Your task
Copy out the line containing "row 2020-01-16: 399.5" and each line after it, through the last one in the material, exactly as written.

-- Opening Marker --

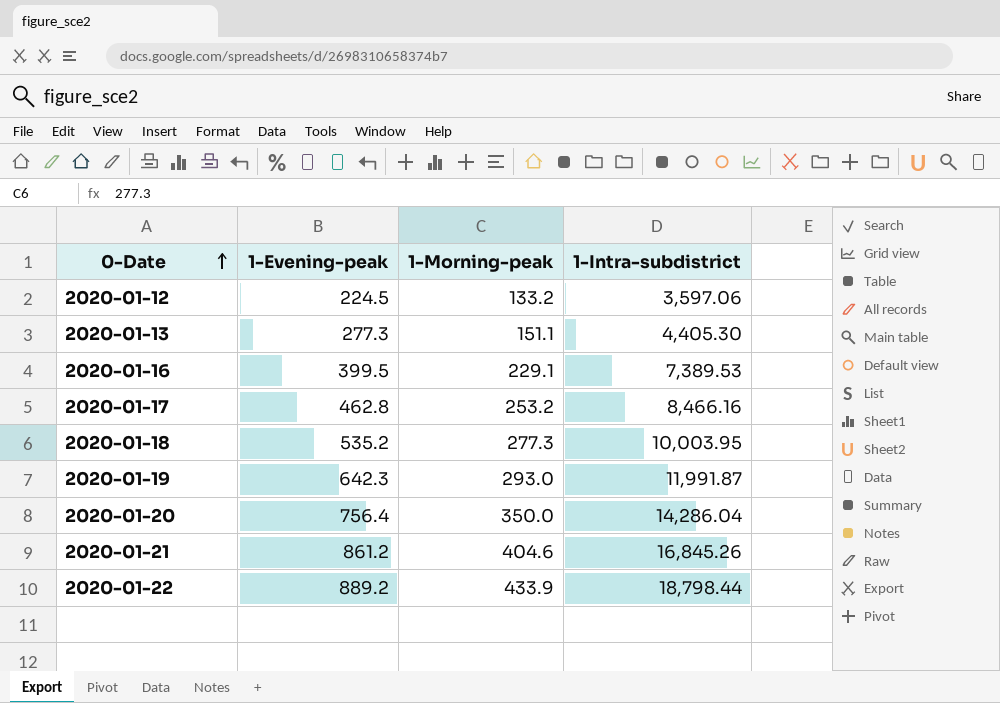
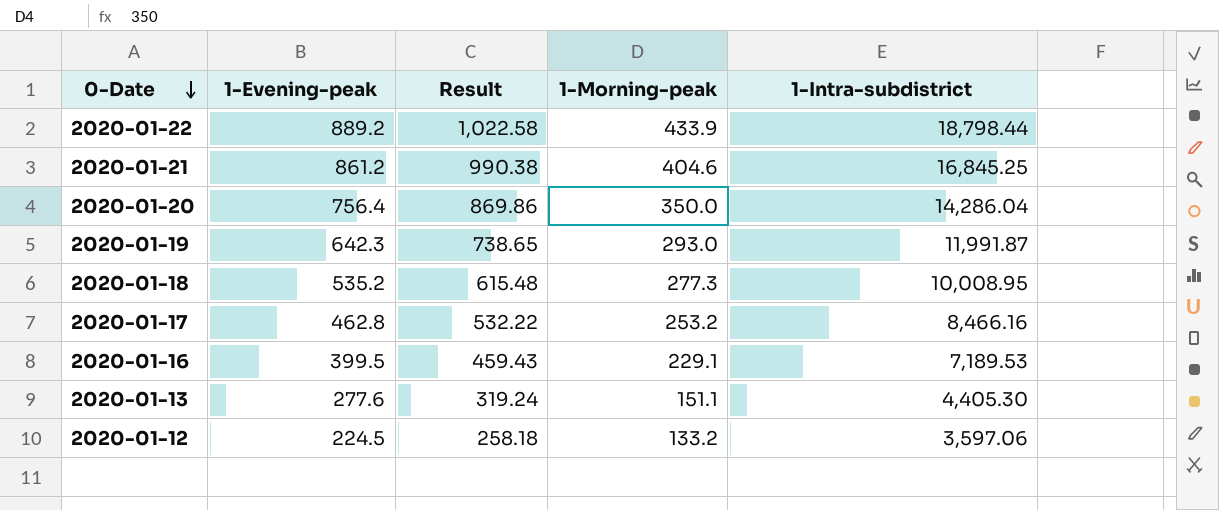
row order: 0-Date ascending -> 0-Date descending
column Result | formula: none -> [1-Evening-peak] * 1.15
2020-01-21 | 1-Intra-subdistrict: 16,845.26 -> 16,845.25
2020-01-18 | 1-Intra-subdistrict: 10,003.95 -> 10,008.95
2020-01-16 | 1-Intra-subdistrict: 7,389.53 -> 7,189.53
2020-01-13 | 1-Evening-peak: 277.3 -> 277.6

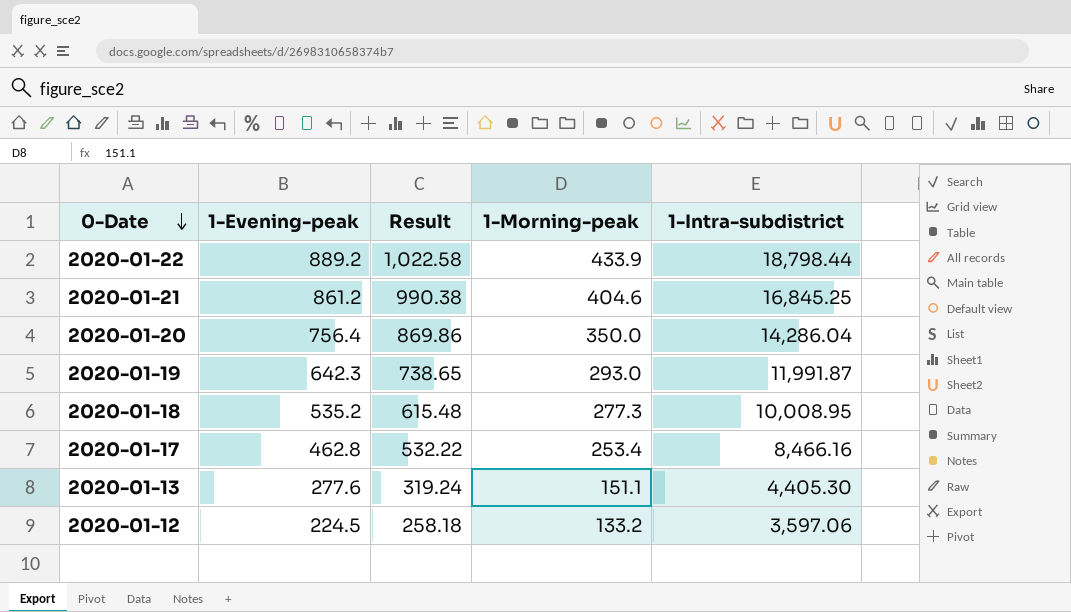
row 2020-01-16: 399.5 | 459.43 | 229.1 | 7,189.53 -> none
2020-01-17 | 1-Morning-peak: 253.2 -> 253.4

-- Closing Marker --

Task answer
row 2020-01-16: 399.5 | 459.43 | 229.1 | 7,189.53 -> none
2020-01-17 | 1-Morning-peak: 253.2 -> 253.4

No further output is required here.